Lunson's other coup in I'm Your Man is the participation of U2 with Cohen for a climactic performance of Tower of Song. A master at reducing John Guare's "six degrees of separation," Lunson first connected with the world's biggest rock band in 1988, around the time of the release of the concert film Rattle and Hum. "We met through another friend," she said, laughing. "And after we did, I proceeded to argue with Bono about film for two weeks until finally he just said to me, 'If you know so much about it, go and make your own film.' "

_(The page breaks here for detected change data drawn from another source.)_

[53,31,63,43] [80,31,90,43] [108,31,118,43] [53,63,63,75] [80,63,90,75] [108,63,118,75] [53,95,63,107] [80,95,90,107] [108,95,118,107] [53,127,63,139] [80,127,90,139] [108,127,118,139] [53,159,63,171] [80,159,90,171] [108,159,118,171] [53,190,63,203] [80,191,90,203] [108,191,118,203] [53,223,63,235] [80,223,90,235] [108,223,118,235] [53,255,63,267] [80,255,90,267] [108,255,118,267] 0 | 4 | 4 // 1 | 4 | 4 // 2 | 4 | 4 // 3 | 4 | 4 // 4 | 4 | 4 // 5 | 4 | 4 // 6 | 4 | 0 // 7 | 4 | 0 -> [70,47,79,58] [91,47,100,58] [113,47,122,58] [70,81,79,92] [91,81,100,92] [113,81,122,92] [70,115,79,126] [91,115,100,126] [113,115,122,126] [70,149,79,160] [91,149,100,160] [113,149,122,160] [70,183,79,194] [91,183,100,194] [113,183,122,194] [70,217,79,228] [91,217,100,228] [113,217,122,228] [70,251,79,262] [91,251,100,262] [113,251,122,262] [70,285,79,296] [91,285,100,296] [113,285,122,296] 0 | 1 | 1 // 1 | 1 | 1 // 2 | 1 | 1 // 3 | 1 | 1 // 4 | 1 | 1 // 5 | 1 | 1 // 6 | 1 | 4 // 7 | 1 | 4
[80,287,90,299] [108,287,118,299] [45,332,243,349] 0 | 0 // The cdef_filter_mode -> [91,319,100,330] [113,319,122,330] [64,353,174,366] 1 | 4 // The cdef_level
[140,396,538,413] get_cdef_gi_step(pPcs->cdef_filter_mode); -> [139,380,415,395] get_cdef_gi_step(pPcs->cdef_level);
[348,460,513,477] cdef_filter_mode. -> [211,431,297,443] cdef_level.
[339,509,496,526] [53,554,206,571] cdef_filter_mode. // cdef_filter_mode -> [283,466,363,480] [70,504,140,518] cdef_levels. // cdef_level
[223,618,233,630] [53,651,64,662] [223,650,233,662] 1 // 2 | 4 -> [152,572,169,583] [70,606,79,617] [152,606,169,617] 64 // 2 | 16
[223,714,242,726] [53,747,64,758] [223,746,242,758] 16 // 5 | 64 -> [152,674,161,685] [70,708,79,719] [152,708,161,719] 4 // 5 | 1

Bono and U2's lead guitarist David Evans (aka The Edge) "are huge Leonard Cohen fans," Lunson noted, "so when I realized I'd like Leonard to perform something in the film, as a way of tying the whole thing together, I asked U2 if they'd be willing to be his backup band." Both sets of performers were amenable, but timing became a difficulty as U2 toured for its How to Dismantle an Atomic Bomb recording. Still, the band practised Tower of Song during sound checks while on the road. Eventually, it came together one afternoon in May last year when Cohen, U2, Lunson and her crew piled into a New York club. "We shot for 2½ hours. The crews were so enthusiastic. I knew what I wanted and I got it."